Stored data entries:

........

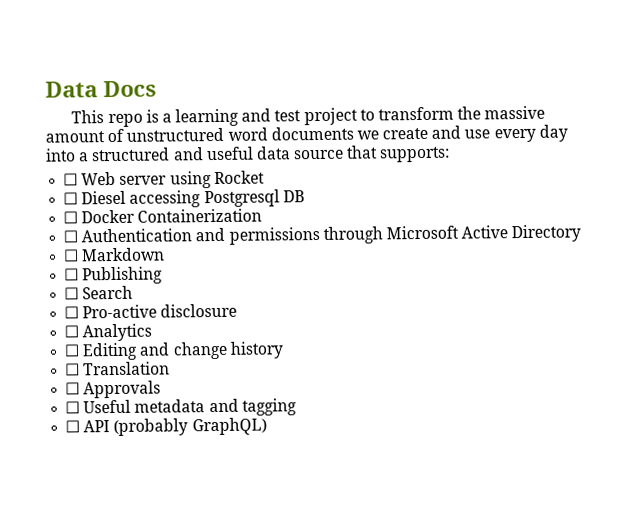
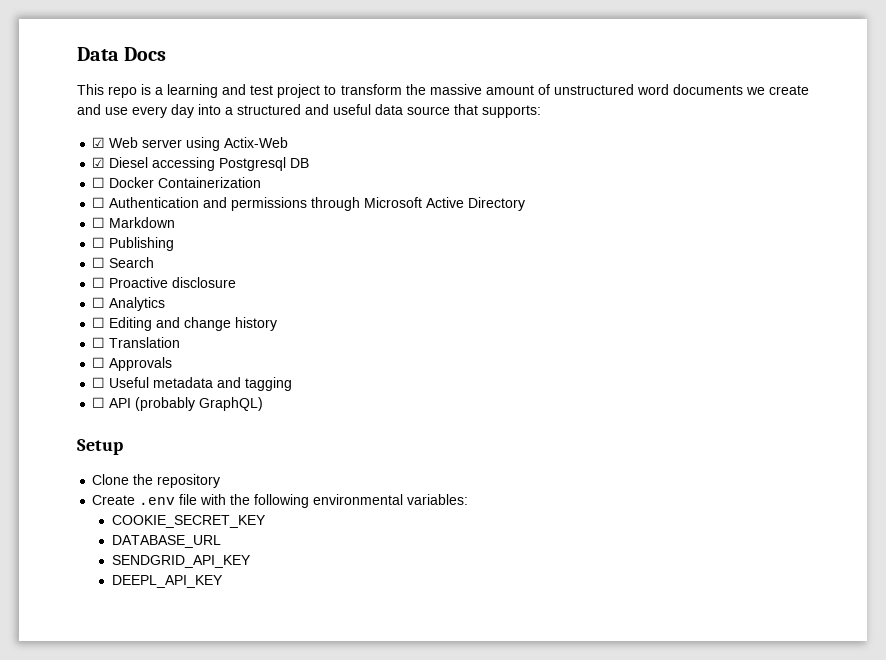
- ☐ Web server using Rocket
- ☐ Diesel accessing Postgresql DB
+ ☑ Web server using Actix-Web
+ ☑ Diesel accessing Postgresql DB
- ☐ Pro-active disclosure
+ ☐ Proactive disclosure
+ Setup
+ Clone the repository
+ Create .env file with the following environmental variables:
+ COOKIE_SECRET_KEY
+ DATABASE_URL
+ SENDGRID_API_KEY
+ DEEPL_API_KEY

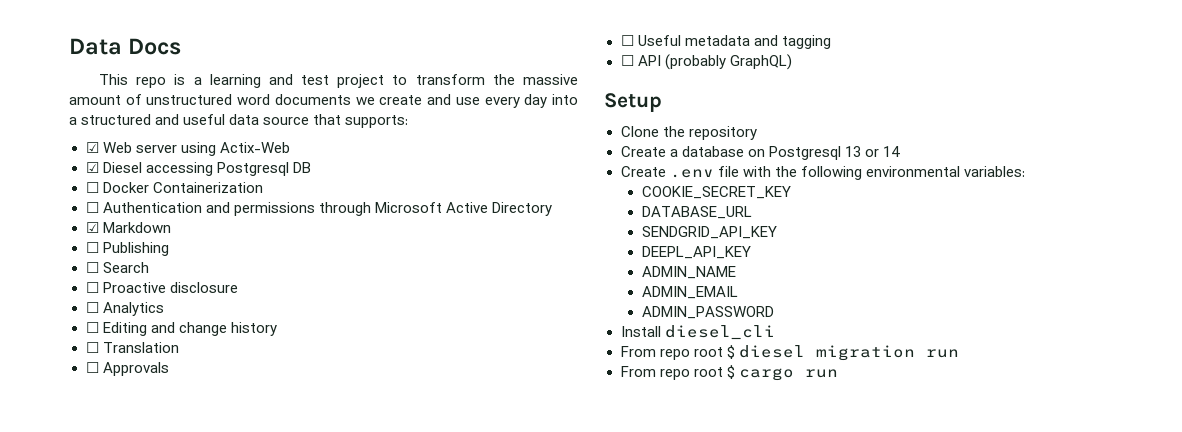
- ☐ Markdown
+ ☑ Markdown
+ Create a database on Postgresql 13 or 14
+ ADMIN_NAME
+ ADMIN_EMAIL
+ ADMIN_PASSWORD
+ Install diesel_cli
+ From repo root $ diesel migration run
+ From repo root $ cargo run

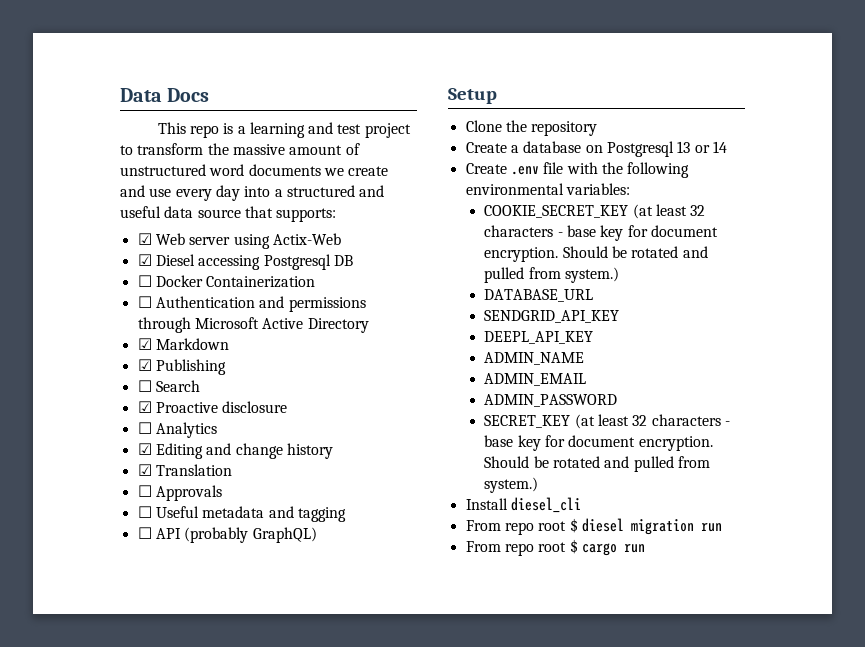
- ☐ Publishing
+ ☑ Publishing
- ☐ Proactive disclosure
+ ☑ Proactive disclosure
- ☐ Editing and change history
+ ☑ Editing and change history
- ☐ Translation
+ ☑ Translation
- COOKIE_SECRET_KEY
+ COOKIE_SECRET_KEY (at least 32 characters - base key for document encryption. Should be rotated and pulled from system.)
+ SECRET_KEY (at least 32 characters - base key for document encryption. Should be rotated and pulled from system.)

........

Only the lines from the one containing "diesel migration run" through the final line of the records should be transcribed, exactly and with no pictures.

Expected output:
+ From repo root $ diesel migration run
+ From repo root $ cargo run

- ☐ Publishing
+ ☑ Publishing
- ☐ Proactive disclosure
+ ☑ Proactive disclosure
- ☐ Editing and change history
+ ☑ Editing and change history
- ☐ Translation
+ ☑ Translation
- COOKIE_SECRET_KEY
+ COOKIE_SECRET_KEY (at least 32 characters - base key for document encryption. Should be rotated and pulled from system.)
+ SECRET_KEY (at least 32 characters - base key for document encryption. Should be rotated and pulled from system.)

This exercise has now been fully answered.